_Work item_. Transcribe word for word the lines below from the line with "reaching convergence, considering" through the line with "- Carrying out", ends included.

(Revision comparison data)
-------

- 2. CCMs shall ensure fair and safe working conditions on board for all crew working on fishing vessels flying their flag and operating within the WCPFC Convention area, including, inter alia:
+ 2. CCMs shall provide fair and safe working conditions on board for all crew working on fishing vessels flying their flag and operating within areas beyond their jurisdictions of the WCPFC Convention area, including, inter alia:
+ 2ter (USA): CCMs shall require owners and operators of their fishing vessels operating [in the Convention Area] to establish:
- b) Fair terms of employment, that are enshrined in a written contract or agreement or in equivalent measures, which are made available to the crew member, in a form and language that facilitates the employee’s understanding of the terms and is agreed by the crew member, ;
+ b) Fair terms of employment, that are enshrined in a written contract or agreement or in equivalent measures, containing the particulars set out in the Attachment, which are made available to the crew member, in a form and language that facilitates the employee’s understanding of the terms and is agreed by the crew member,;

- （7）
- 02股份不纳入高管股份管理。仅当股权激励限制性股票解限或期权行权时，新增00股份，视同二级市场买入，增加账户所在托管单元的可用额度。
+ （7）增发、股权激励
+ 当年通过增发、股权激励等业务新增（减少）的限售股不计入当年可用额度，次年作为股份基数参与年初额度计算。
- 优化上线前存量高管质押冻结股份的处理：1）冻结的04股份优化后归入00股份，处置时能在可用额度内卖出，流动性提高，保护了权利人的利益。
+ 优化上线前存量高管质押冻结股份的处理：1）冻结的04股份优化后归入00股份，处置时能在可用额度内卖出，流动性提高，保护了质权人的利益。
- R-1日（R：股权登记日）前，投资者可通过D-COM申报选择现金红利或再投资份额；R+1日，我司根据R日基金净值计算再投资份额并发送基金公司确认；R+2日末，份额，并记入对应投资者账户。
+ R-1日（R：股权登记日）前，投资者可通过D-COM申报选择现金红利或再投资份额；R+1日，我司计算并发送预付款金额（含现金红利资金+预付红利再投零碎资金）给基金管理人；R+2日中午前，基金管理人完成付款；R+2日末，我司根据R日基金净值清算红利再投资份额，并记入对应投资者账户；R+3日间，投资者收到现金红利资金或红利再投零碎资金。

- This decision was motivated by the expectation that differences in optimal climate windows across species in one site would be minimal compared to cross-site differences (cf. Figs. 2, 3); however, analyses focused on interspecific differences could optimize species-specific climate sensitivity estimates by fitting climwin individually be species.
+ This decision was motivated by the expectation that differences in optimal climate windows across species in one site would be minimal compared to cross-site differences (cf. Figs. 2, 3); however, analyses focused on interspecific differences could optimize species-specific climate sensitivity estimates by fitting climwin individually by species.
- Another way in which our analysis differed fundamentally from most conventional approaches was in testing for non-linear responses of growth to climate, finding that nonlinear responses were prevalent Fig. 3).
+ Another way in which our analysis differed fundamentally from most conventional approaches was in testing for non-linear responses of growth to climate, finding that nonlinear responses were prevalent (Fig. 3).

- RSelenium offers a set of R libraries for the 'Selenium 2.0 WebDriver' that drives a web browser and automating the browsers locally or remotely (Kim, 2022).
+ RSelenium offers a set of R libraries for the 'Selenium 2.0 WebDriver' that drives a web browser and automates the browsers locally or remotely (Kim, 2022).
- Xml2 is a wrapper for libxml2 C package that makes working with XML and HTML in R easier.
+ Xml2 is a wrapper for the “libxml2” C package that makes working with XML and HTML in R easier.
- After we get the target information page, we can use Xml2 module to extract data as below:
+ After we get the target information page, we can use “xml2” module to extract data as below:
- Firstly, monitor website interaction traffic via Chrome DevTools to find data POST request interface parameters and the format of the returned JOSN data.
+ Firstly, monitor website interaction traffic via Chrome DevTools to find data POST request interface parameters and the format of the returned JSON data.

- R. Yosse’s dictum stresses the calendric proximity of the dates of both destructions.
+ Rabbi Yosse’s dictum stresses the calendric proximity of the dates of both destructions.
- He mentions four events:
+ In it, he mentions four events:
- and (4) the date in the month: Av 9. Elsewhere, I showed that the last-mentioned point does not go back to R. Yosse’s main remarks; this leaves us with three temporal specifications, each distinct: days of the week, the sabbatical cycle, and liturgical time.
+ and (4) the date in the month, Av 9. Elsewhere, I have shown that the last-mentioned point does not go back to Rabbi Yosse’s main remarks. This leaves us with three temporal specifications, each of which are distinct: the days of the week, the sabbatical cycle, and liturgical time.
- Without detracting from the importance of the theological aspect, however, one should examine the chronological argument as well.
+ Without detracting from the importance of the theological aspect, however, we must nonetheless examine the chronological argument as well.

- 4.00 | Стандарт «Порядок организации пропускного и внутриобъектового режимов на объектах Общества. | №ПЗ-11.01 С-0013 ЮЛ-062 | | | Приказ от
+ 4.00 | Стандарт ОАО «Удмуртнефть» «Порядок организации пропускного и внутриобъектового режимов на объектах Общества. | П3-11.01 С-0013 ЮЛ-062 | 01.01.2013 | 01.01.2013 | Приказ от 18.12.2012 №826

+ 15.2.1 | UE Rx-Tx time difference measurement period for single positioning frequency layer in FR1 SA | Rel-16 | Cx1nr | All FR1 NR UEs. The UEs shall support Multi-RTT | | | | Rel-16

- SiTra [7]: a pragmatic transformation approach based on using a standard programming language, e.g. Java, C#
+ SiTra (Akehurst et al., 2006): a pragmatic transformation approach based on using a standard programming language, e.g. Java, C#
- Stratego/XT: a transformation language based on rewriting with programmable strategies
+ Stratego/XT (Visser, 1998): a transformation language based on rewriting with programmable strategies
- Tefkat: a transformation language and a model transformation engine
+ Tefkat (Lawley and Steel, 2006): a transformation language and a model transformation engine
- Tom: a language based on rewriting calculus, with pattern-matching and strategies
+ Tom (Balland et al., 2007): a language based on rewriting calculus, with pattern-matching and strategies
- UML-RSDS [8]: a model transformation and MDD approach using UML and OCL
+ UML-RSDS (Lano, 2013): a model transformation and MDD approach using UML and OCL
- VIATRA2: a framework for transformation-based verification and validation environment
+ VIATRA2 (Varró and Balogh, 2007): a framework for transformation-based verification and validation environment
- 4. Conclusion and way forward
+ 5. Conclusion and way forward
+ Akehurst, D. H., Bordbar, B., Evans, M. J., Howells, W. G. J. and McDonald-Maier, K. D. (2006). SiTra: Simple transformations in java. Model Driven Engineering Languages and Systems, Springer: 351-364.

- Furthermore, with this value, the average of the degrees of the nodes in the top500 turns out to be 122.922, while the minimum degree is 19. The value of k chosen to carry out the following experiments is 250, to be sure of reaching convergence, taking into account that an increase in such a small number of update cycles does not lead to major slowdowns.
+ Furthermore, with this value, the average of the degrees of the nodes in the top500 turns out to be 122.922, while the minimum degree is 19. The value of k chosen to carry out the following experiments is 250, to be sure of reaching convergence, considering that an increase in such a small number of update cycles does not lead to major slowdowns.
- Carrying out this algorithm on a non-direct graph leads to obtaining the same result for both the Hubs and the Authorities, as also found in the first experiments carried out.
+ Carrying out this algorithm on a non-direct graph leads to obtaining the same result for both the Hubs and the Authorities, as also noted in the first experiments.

-------

_Task result_.
+ Furthermore, with this value, the average of the degrees of the nodes in the top500 turns out to be 122.922, while the minimum degree is 19. The value of k chosen to carry out the following experiments is 250, to be sure of reaching convergence, considering that an increase in such a small number of update cycles does not lead to major slowdowns.
- Carrying out this algorithm on a non-direct graph leads to obtaining the same result for both the Hubs and the Authorities, as also found in the first experiments carried out.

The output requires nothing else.